YUNGBLUD, Machine Gun Kelly e Travis Barker

“Todo mundo tem uma capacidade de atenção muito curta, mas ouvir um refrão pop punk realmente bom pode trazer uma criança para o gênero inteiro”, diz o músico e vlogger britânico NOAHFINNCE. “Em um mundo onde ninguém tem paciência, o pop punk é exatamente o que as crianças precisam.”

Lately i feel EVERYTHING de Willow usa dessa impaciência e traduz uma geração com o rock alternativo terapêutico como plataforma de lançamento, levantando diferentes componentes e inspirações, dentre eles o punk angustiado de Bikini Kill, uma face mais suave do shoegaze e, inevitavelmente, o pop-punk que cresceu ouvindo, colocando tudo isso em equilíbrio. 

Photoshoot de Avril Lavigne e WILLOW para “GROW” música que colaboraram juntas de Travis para lately i feel EVERYTHING

E ela não é a única: a Geração Z, como um todo, não tem medo de misturar as coisas. Olivia Rodrigo é outra jovem artista que reflete isso. Em Sour, seu álbum de estreia, ela referencia na mesma medida Paramore e Taylor Swift. A banda vencedora do Eurovision, Måneskin, também é adepta dessa mistura. Em músicas como Coraline e Vent’Anni, principalmente, eles não só trazem um mix de gêneros musicais como tratam de política, sexualidade e saúde mental.

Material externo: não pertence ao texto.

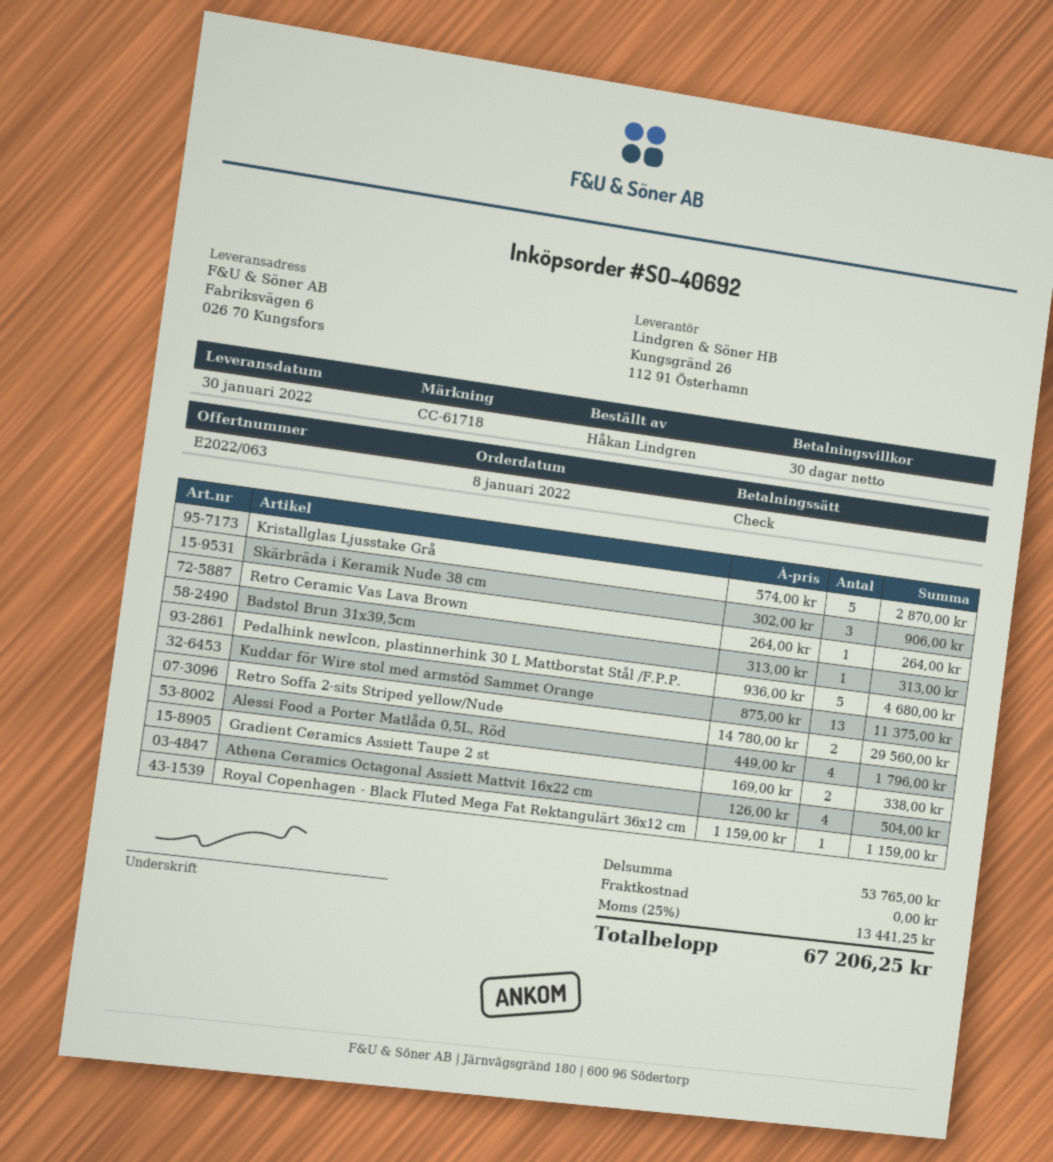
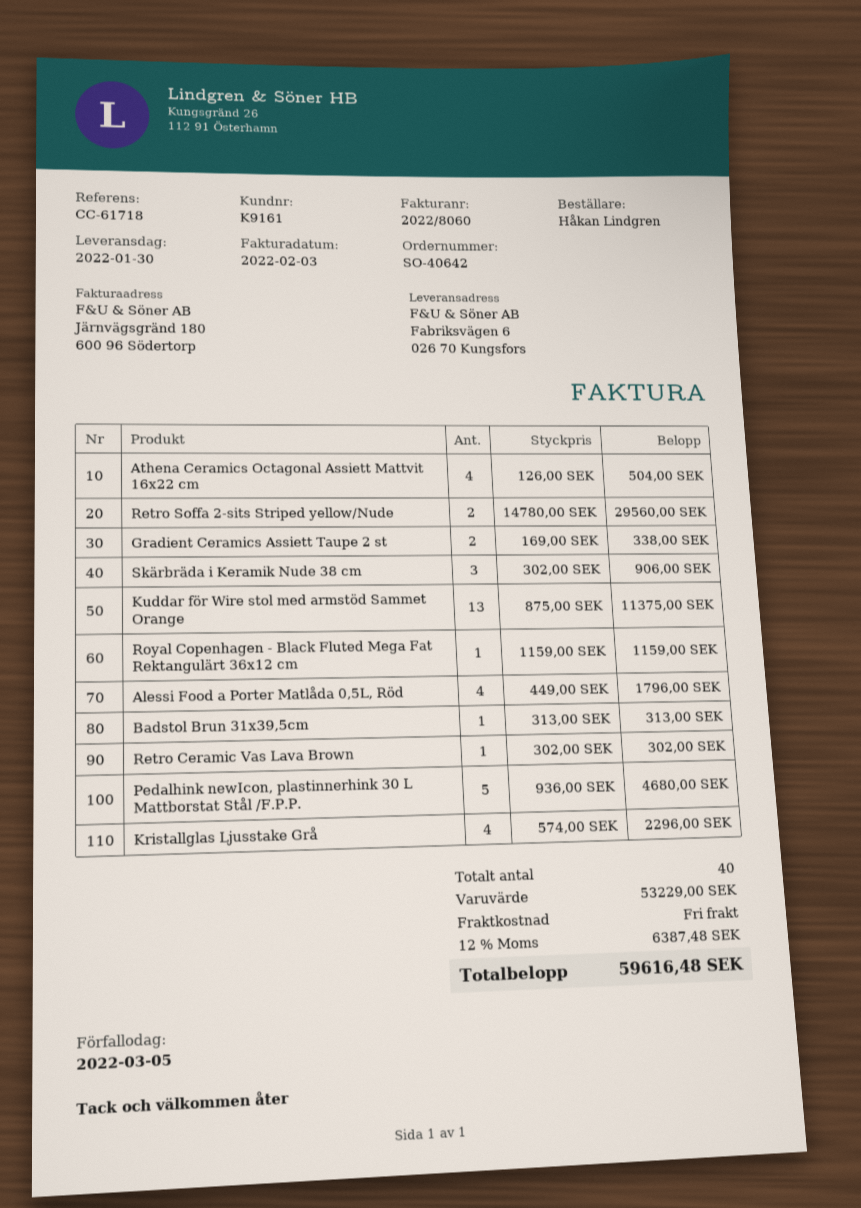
order number: SO-40692 -> SO-40642
Kristallglas Ljusstake Grå: 5 x 574.00 = 2870.00 -> 4 x 574.00 = 2296.00
Retro Ceramic Vas Lava Brown: 1 x 264.00 = 264.00 -> 1 x 302.00 = 302.00
subtotal: 53765.00 -> 53229.00
tax: 25% = 13441.25 -> 12% = 6387.48
total: 67206.25 -> 59616.48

A ideia de tribos limitadas, estruturas regradas de gênero, orientação sexual e mesmo da música, já não faz sentido aos olhos da Gen-Z.

Måneskin

O som desregrado sempre foi parte do punk, independentemente da época ou vertente. Ainda assim, nunca antes o gênero teve uma identidade tão múltipla e inclusiva. A nova versão desse estilo musical trouxe uma perspectiva mais madura e engajada que não aceita pôr suas dores e as do mundo numa redoma de vidro irrevogável ou colore distúrbios mentais como uma parte melancólica da própria personalidade. O punk voltou e, dessa vez, ninguém será deixado para trás.